The unemployment rate is finally edging lower and figures due on Friday are expected to show economic growth strengthened over the final three months of 2010. But the Fed may provide only a slightly more upbeat economic assessment at its next policy-setting meeting, which wraps up on Wednesday.
The central bank's word choices are always parsed and scrutinized. This week's statement will be particularly tricky because the Fed will need to acknowledge the improving economic data without sending a false signal that its $600 billion bond-buying program could end early.
But if Bernanke and company are too sparing in describing the recovery's progress, that could be interpreted as a lack of faith that this latest burst of economic vigor will last.

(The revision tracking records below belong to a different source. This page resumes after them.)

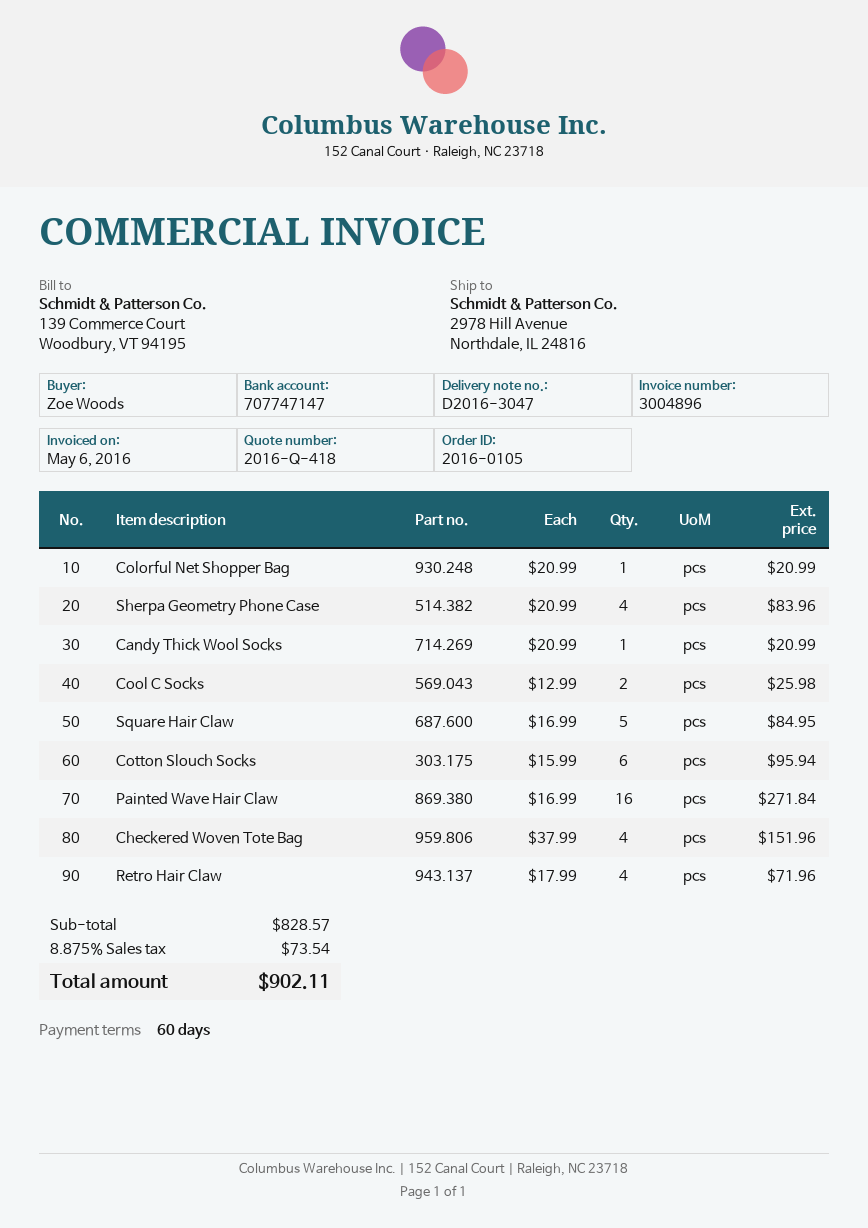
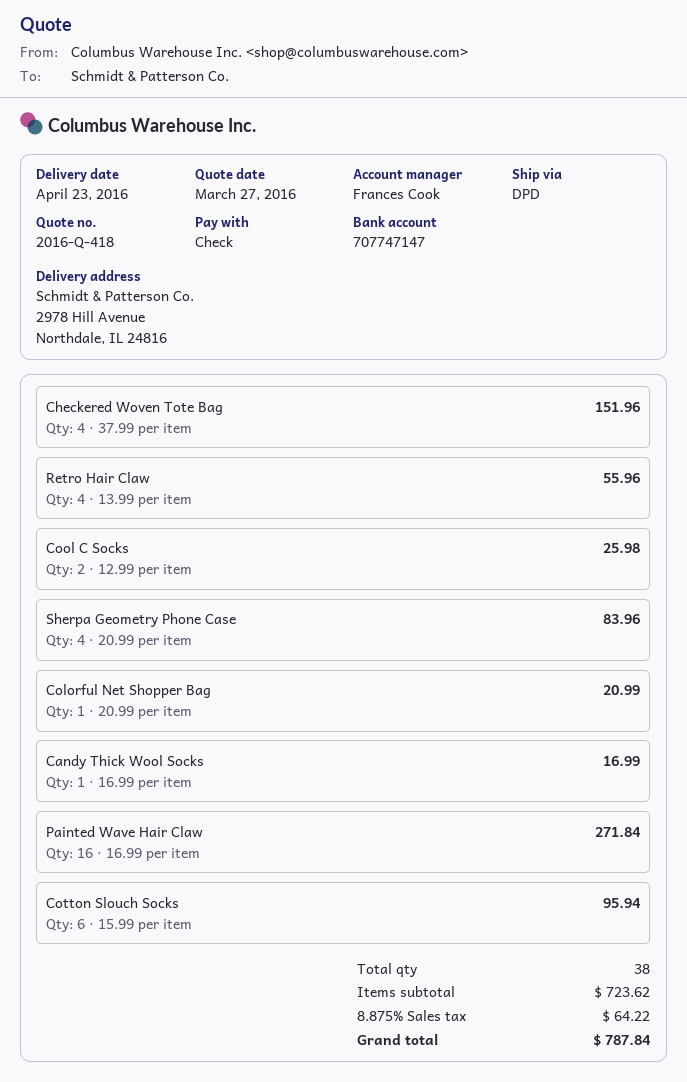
Candy Thick Wool Socks: 1 x 20.99 = 20.99 -> 1 x 16.99 = 16.99
Square Hair Claw: 5 x 16.99 = 84.95 -> none
Retro Hair Claw: 4 x 17.99 = 71.96 -> 4 x 13.99 = 55.96
subtotal: 828.57 -> 723.62
tax: 8.875% = 73.54 -> 8.875% = 64.22
total: 902.11 -> 787.84

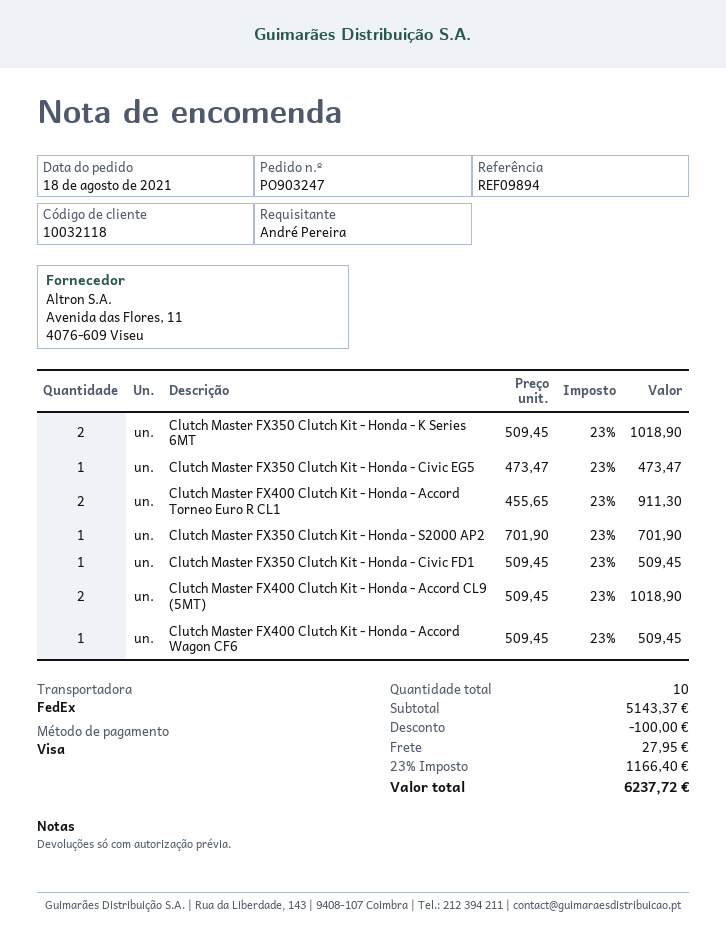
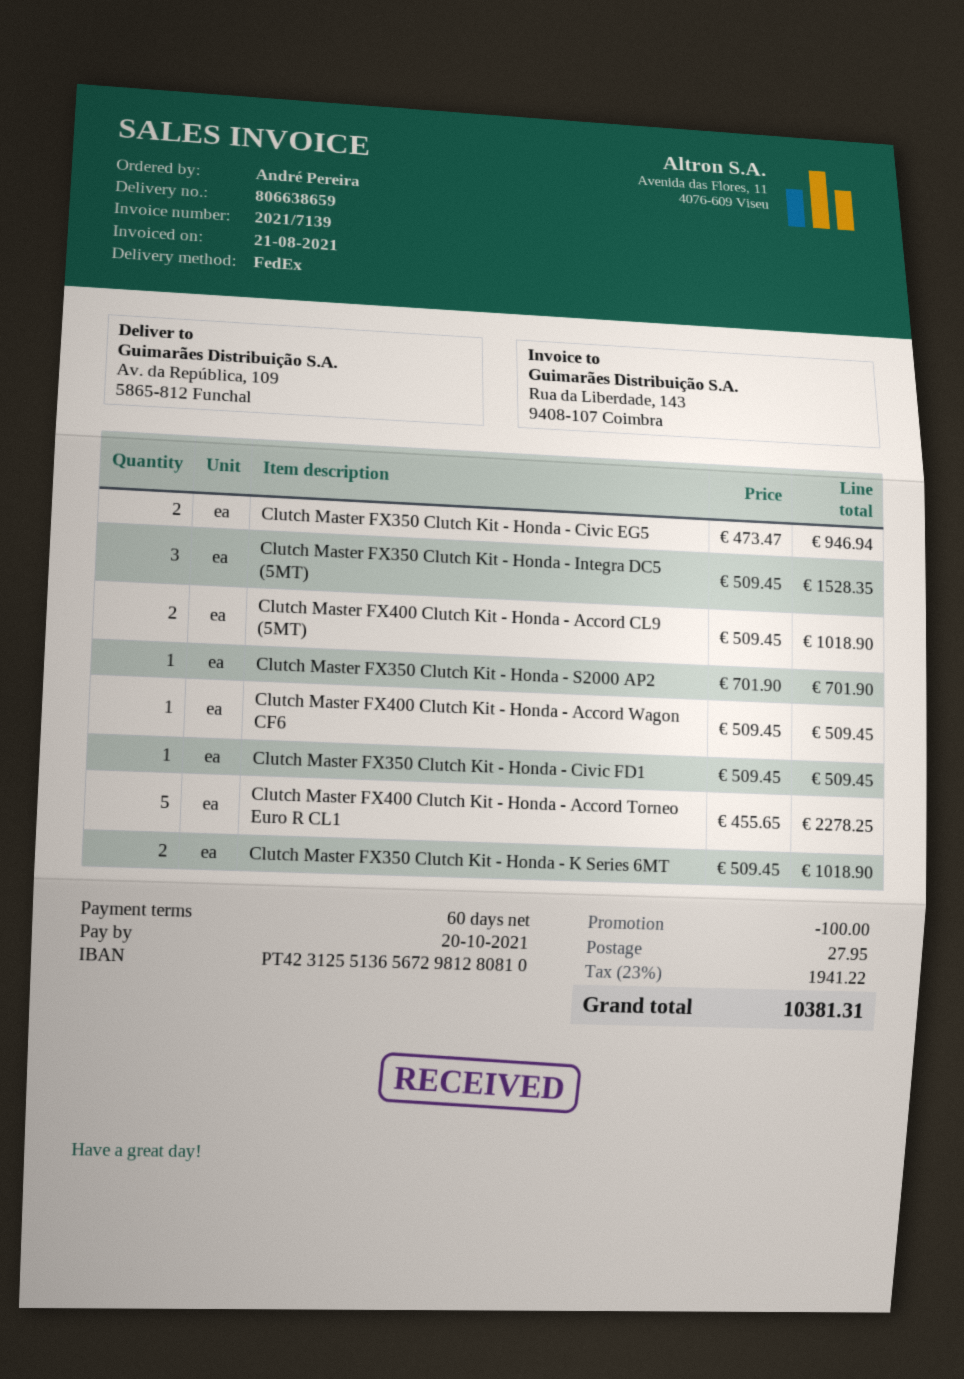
Clutch Master FX350 Clutch Kit - Honda - Civic EG5: 1 x 473.47 = 473.47 -> 2 x 473.47 = 946.94
Clutch Master FX400 Clutch Kit - Honda - Accord Torneo Euro R CL1: 2 x 455.65 = 911.30 -> 5 x 455.65 = 2278.25
Clutch Master FX350 Clutch Kit - Honda - Integra DC5 (5MT): none -> 3 x 509.45 = 1528.35
tax: 23% = 1166.40 -> 23% = 1941.22
total: 6237.72 -> 10381.31

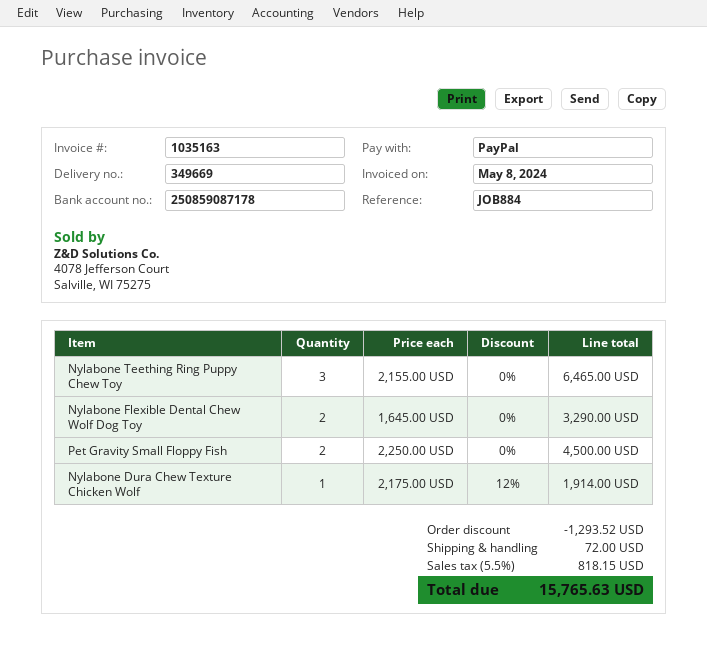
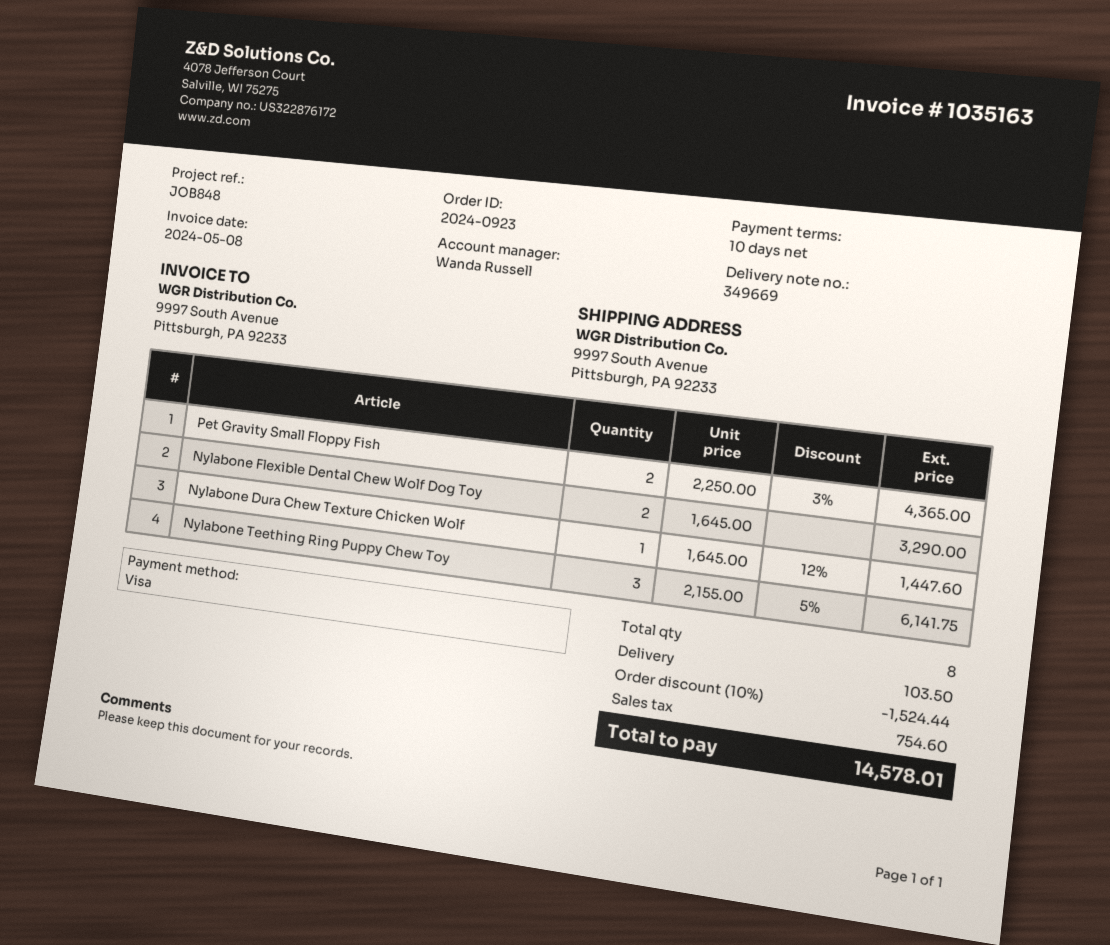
reference: JOB884 -> JOB848
payment method: PayPal -> Visa
Nylabone Teething Ring Puppy Chew Toy: 3 x 2155.00 = 6465.00 -> 3 x 2155.00 - 5% = 6141.75
Pet Gravity Small Floppy Fish: 2 x 2250.00 = 4500.00 -> 2 x 2250.00 - 3% = 4365.00
Nylabone Dura Chew Texture Chicken Wolf: 1 x 2175.00 - 12% = 1914.00 -> 1 x 1645.00 - 12% = 1447.60
discount: 1293.52 -> 1524.44
shipping: 72.00 -> 103.50
tax: 818.15 -> 754.60
total: 15765.63 -> 14578.01

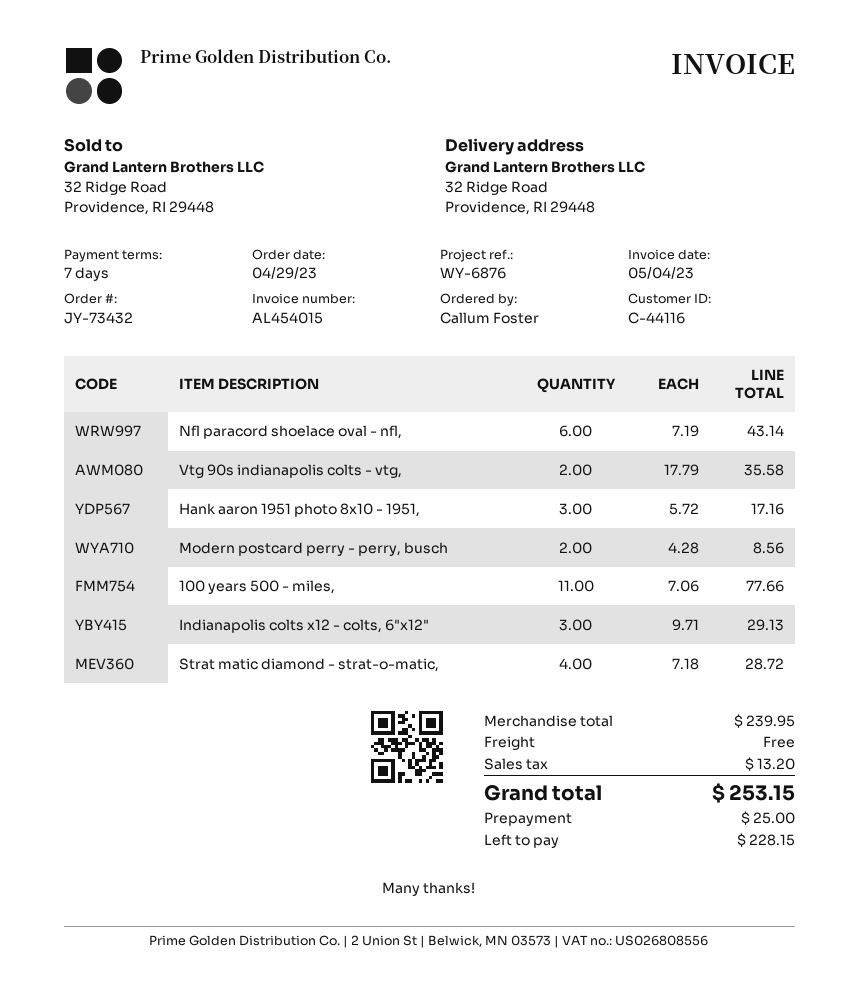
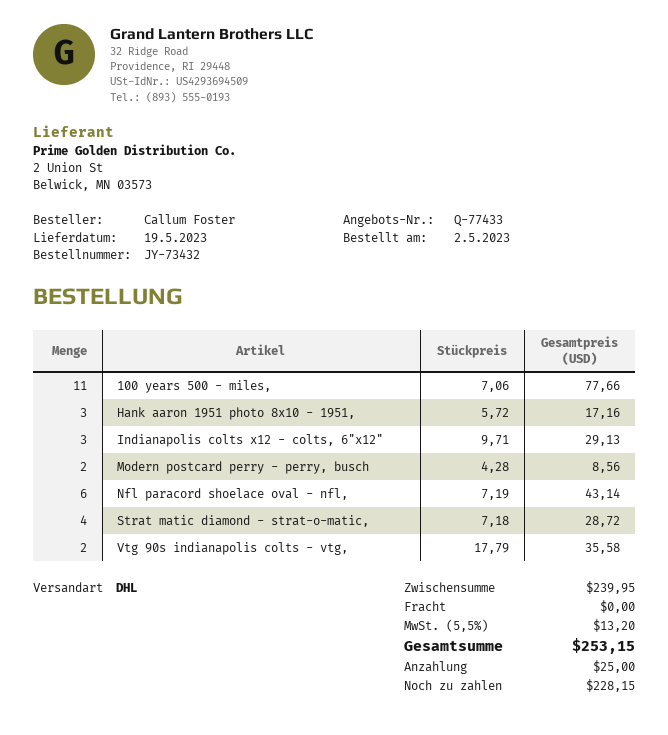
order date: 2023-04-29 -> 2023-05-02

At its last meeting, in December, the central bank said the economic recovery was continuing but at too sluggish a pace to bring down unemployment, and the high jobless rate was weighing on consumer spending.
The jobless rate, however, dipped to 9.4 percent in December from 9.8 percent the previous month, still well above normal but down considerably from a cycle peak of 10.1 percent hit in October 2009.
As for consumer spending, it appears to have grown at a nearly 4 percent annual rate in the latest quarter.
A key question is whether the Fed modifies its description of spending or looks past the data and maintains its downbeat view, said Barclays Capital economist Dean Maki.
The latter would suggest that its views will be difficult to change, he said.
Maki said the central bank may find a middle ground by upgrading its description of spending growth, perhaps to solid from moderate.
Likewise, the Fed could read the December dip in the unemployment rate as little more than monthly volatility or a promising sign.
Maki said officials may want to preserve some flexibility for now, perhaps by saying the rate of recovery was not robust enough to bring down unemployment in a sustained way.
The Bank of Japan also holds a policy-setting meeting this week. Like the Fed, it is widely expected to keep interest rates unchanged near zero. Unlike the Fed, it is grappling with negative readings on key inflation gauges.
Economists polled by Reuters think Japan's consumer price index will show a 0.1 percent decline year-on-year. Excluding food and energy costs, core inflation is expected to be down 0.5 percent. The figures are due on Thursday.
UNEMPLOYMENT AND INFLATION?
In the United States, the high unemployment rate is the primary reason why the Fed is in no hurry to raise interest rates, even though the economy appears to be generating above-trend growth.
Economists polled by Reuters think Friday's report on U.S. fourth-quarter gross domestic product will show the economy expanded at a 3.6 percent pace, up from the third quarter's 2.6 percent rate. Some of the more bullish forecasters are looking for a reading above 5 percent.
Forward-looking indicators, including the Economic Cycle Research Institute's measure of future growth, suggest the pace of growth will continue to strengthen in the coming months. Many economists upgraded their 2011 assessments after the White House agreed to keep lower tax rates for everyone instead of only for those earning less than $200,000 a year.
Unemployment is also the main argument used by those who say the global spike in food and energy costs won't translate into a broader bout of U.S. inflation.
Friday's report on employment costs is expected to show a growth rate of just 0.5 percent, slightly faster than in the third quarter but still nothing worrisome.
Harm Bandholz, chief U.S. economist with UniCredit Research in New York, said that could change, even if unemployment stays high. Wages may not rise, but other labor costs could. He cited a survey by the Philadelphia Fed showing businesses expected an 8.6 percent jump in healthcare benefit costs this year.
While Bandholz does not think the Fed will raise interest rates until mid-2012, he suspects two well-known inflation hawks on the Fed's policy-setting committee will dissent against the Fed's policy stance, perhaps as early as this week's meeting.
Charles Plosser, the Philadelphia Fed president and one of the most likely candidates to dissent, said recently he considered price stability the Fed's most important objective.
For most of his colleagues, that thinking is probably too European, Bandholz said, a reference to the European Central Bank's single mandate to tame inflation.
But if the economy continues to generate above-trend growth and inflation pressure builds, the debate inside the Fed will grow louder.